There is a small street in the Campo Marzio neighborhood of Rome’s historic center called Via del Pie’ di Marmo, or Marble Foot Way. It is named after a large marble foot perched on the side of the street that is all that remains of a colossal statue. This one foot is four feet long, so the statue it used to be a part of would have been something like 26 feet high.

Clad in a Greek style of sandal called a Crepida, the foot is thought to have belonged to a colossal statue of the Egyptian goddess Isis whose cult had spread all over the Greco-Roman world after Alexander’s conquest of Egypt. A temple complex dedicated to the imported Egyptian deities Iris and Serapis (the Hellenized version of Osiris) was built in the Campus Martius area in 43 B.C. by order of the second Second Triumvirate, the ruling alliance of Octavian, Marcus Aemilius Lepidus and Mark Antony from 43 to 33 B.C. Augustus would later condemn oriental cults and advocate a return to traditional Roman religion, but worship just went underground until Caligula returned it to prominence.

The Iseum was lavishly decorated with monumental sculptures. At least six obelisks that are now elsewhere in Rome (Piazza Navona, Piazza della Rotonda, Piazza della Minerva and Piazza dei Cinquecento), Florence and Urbino, came from the temple complex. Allegorical statues The River Nile, now in the Vatican’s Chiaramonti Museum, and The Tiber, now in the Louvre museum, were both discovered on the temple grounds in the early 1500s.

The giant foot was found later in the century, along with yellow marble columns and sacrificial altars. It remained pretty much in the spot where it was found until 1878 when it was moved to its current side street so it wouldn’t obstruct the direct path to the Pantheon of Victor Emanuel II’s funeral cortege.

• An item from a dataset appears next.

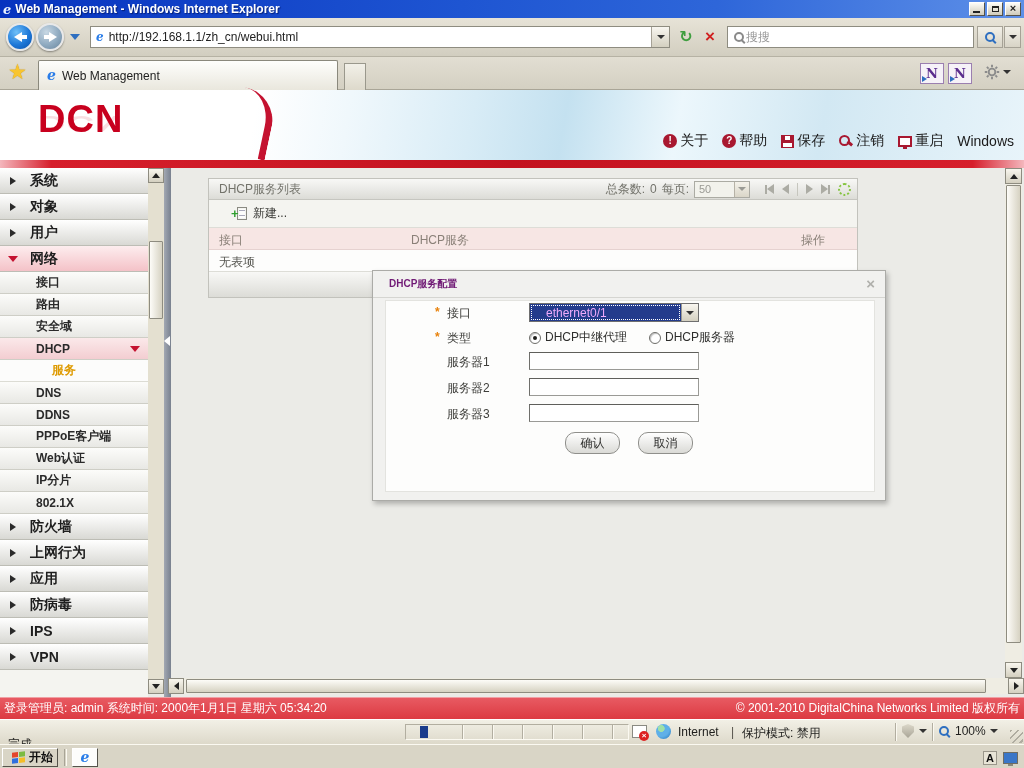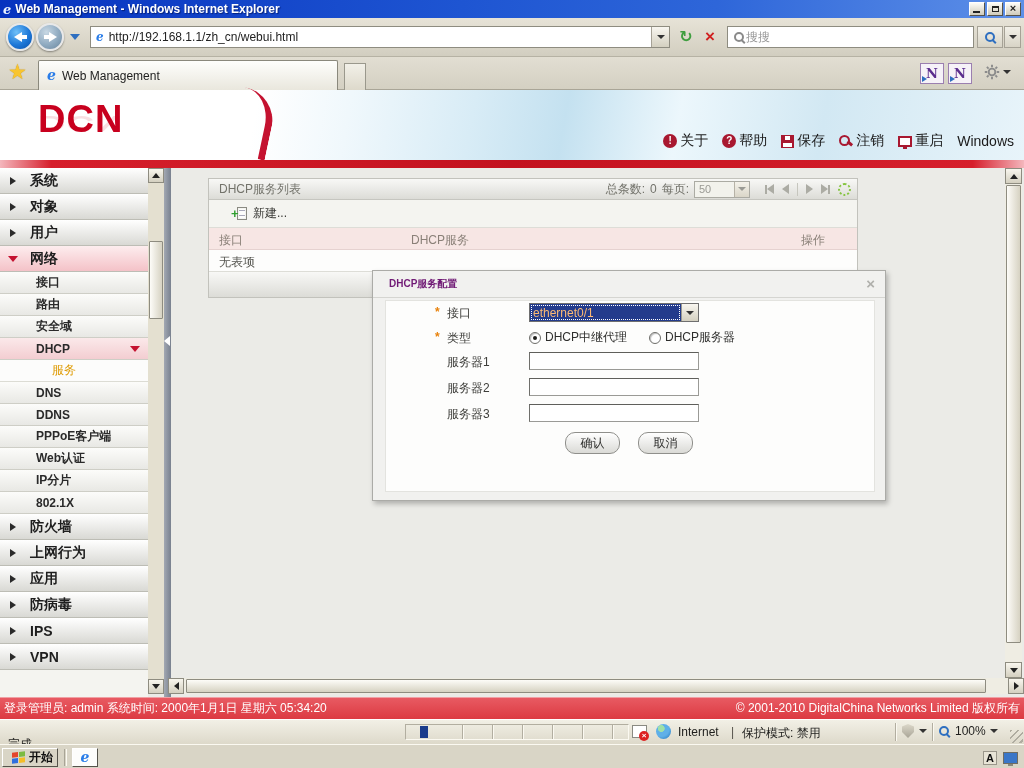"ethernet0/1" .dselect .val { color: #fdba74 -> #f0abfc; padding: 2px 3px 0 -> 2px 16px 0 }
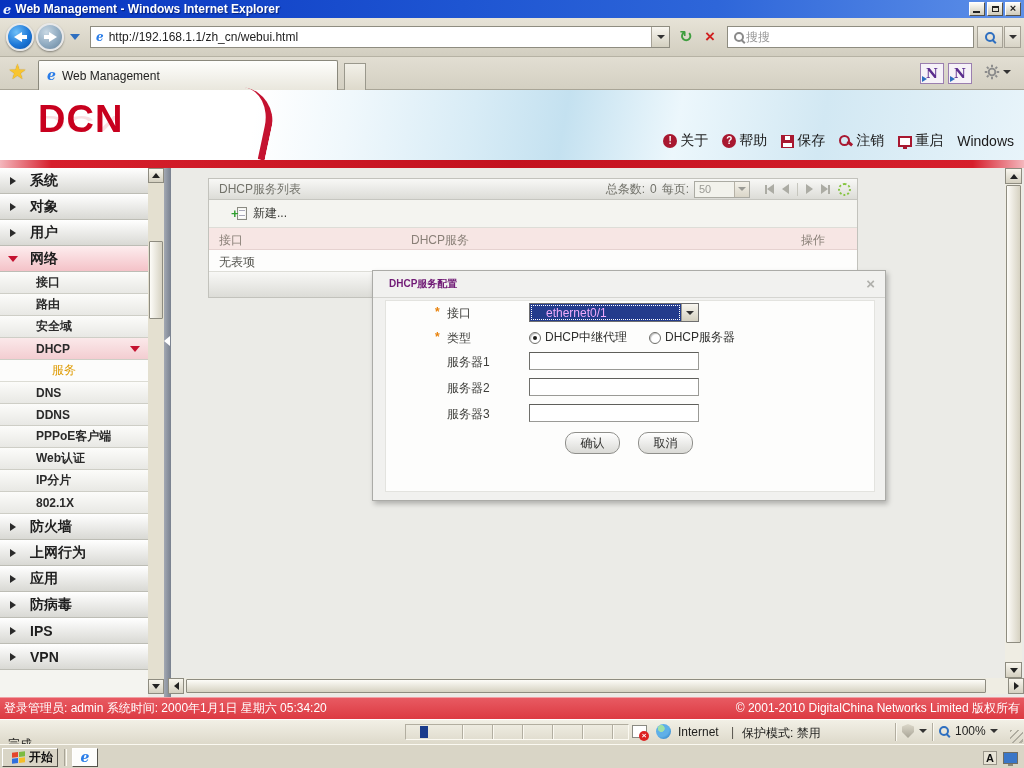"服务" .mi.lv3 { font-weight: normal -> bold }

Exposed to filth, pollution and a shoddy restoration that left the poor giant foot with a huge grey plaster gash marring its arch, the sculpture was nonetheless voted one of Rome’s “places of the heart” last year, and is a favorite both of locals and tourists. Last month, as part of an effort to restore some of Rome’s many outdoor sculptures, several of them of the famous talking variety, the Pie’ di Marmo was removed from its eponymous street, thoroughly cleaned and returned. It has a nice new gate around the pedestal and everything.